Roger Bate of Africa Fighting Malaria said, "It's time Congress put all these environmental policies in the cross hairs because the policies are killing people," alluding to the death of an African child every 20 to 25 seconds because of the ban on DDT.
For minorities around the world, Earth Day should be a day of mourning.
Norris McDonald, president of the African American Environmentalist Association said, "Earth Day is dead" (www.techcentralstation.com; 4/23/04).
"Malaria kills millions of people every year. The careful use of DDT in developing countries could drastically reduce that number," states Tina Rosenberg (NY Times Magazine 4/11/04). She shows how South Africa is leading the way in a successful battle against one of the world's top killers.
In a campaign of spraying the inside walls of houses in affected regions once yearly, South Africa has chosen the most effective insecticide: DDT. It lasts twice as long as the alternative, repels mosquitoes as well as killing them, delays the onset of pesticide resistance, and costs one-quarter as much as others.
The amazing thing, Rosenberg says, is not that South Africa and five other nations are using DDT, but that dozens more do not.
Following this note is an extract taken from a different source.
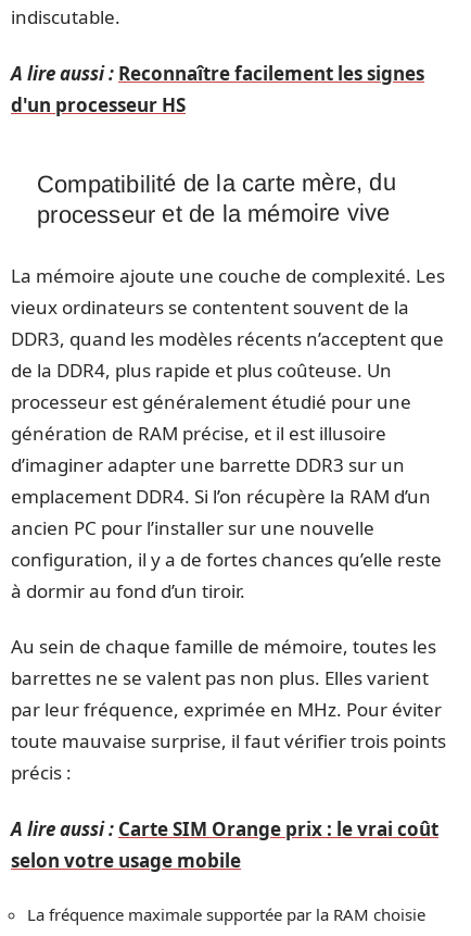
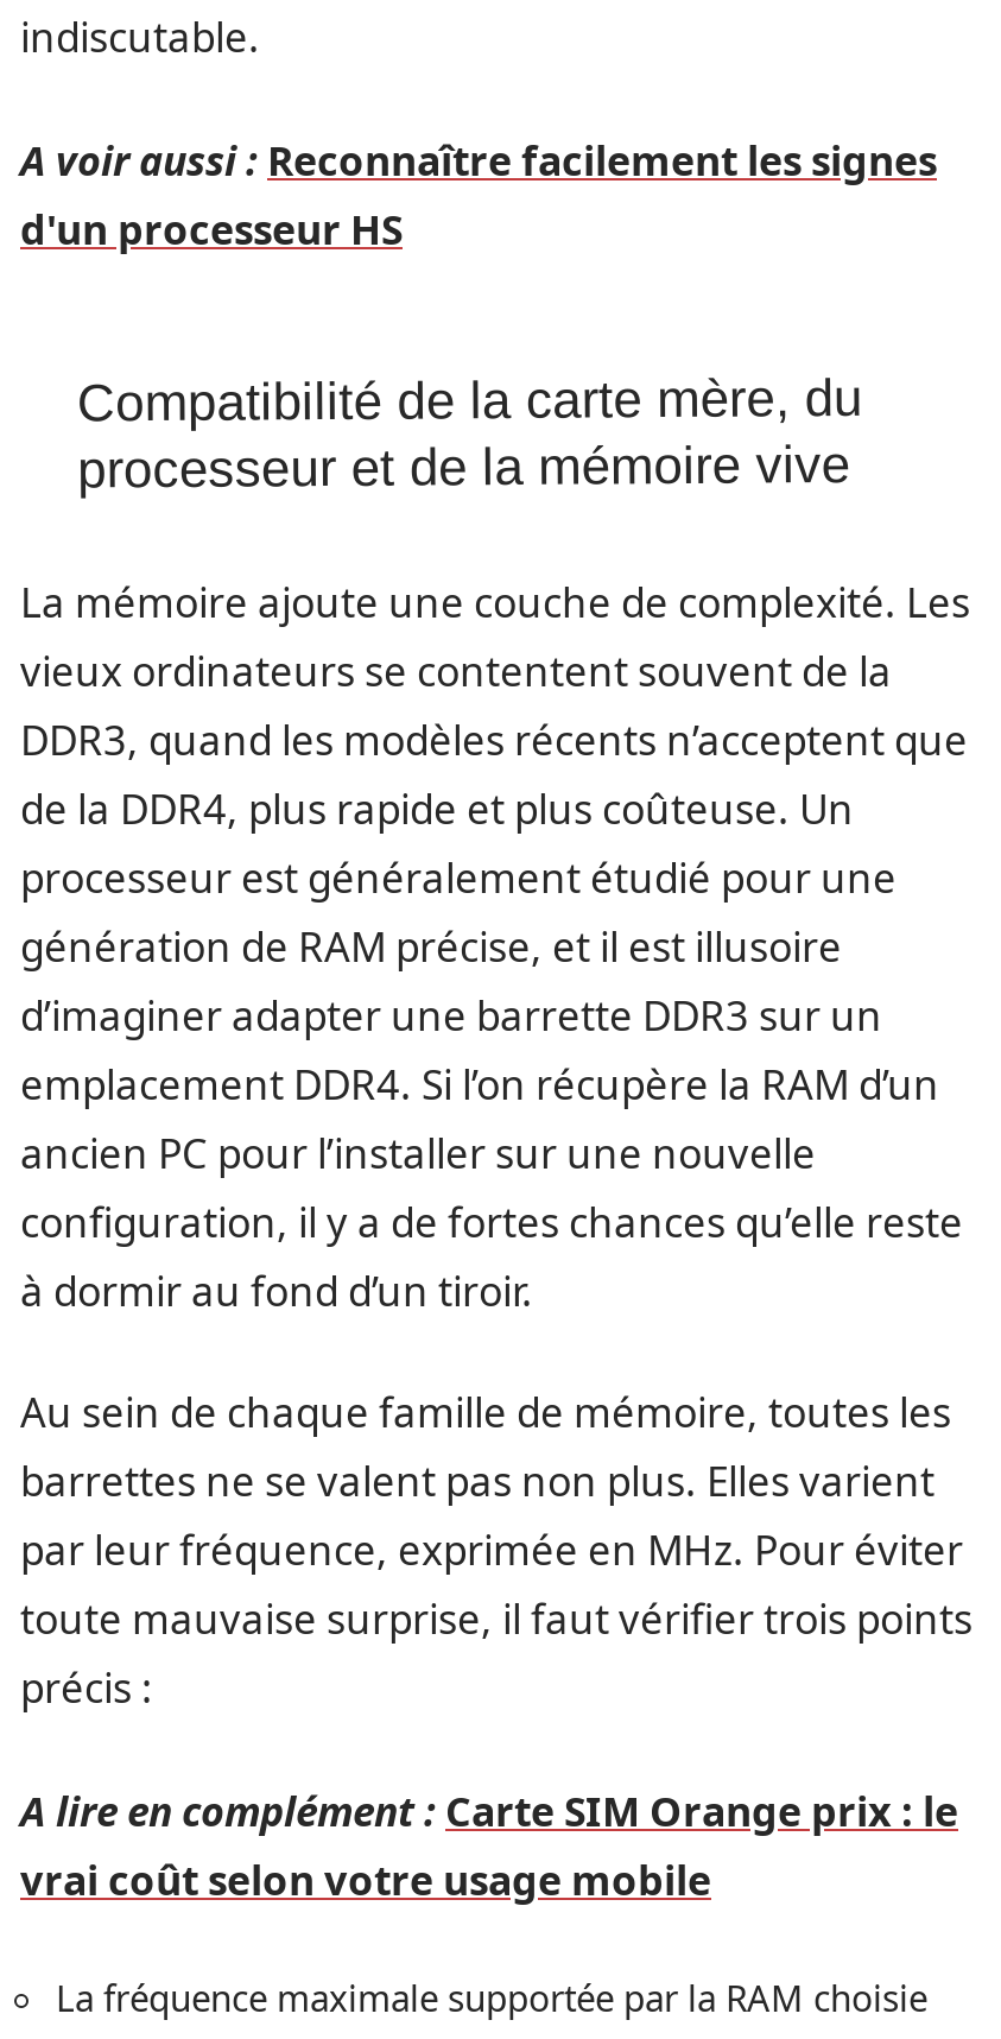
[11,60,424,85] A lire aussi : Reconnaître facilement les signes -> [20,132,937,186] A voir aussi : Reconnaître facilement les signes
[11,816,438,872] A lire aussi : Carte SIM Orange prix : le vrai coût | selon votre usage mobile -> [20,1782,958,1906] A lire en complément : Carte SIM Orange prix : le | vrai coût selon votre usage mobile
One reason is that Western donors are willing to finance only one tool: treated bed nets, a mere auxiliary of limited effectiveness.
DDT has been used on such a huge scale that any serious adverse effects on humans would surely be known. It is the environmental impact that is feared.
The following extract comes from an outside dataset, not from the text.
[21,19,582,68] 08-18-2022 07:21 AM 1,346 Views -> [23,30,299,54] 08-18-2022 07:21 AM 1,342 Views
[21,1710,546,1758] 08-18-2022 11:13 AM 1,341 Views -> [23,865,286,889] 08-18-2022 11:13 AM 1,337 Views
"DDT killed bald eagles because of its persistence in the environment," Rosenberg writes. "Silent Spring is now killing African children because of it persistence in the public mind." (See "DDT Ban: For the Birds," DDP Newsletter, Nov. 1999).
There is no law that says that Mozambique can't use DDT just because it is banned in the U.S., but that's how it works. One reason is economic: a load of tobacco from Zimbabwe was refused in the U.S. because it contained traces of DDT, so that farmers there are an anti-DDT lobby. The World Bank refused to finance the use of DDT in Ecuador in the wake of El Niņo despite a recommendation by the Pan American Health Organization.
"DDT has an awful impact on the biosystem and is being eliminated by the world community. There are alternatives. We are not the only species on the planet," said World Bank official Walter Vergara, head of the unit that refused the loan to Ecuador.
"Probably the worst thing that ever happened to malaria in poor nations was its eradication in rich ones," Rosenberg concludes. "That has made one of Africa's leading killers shockingly invisible.... DDT is a victim of its success, having so thoroughly eliminated malaria in wealthy nations that we forget why we once needed it. But malaria kills Africans today. Those worried about the arrogance of playing God should realize that we have forged an instrument of salvation, and we choose to hide it under our robes."
Maybe West Nile virus will remind us.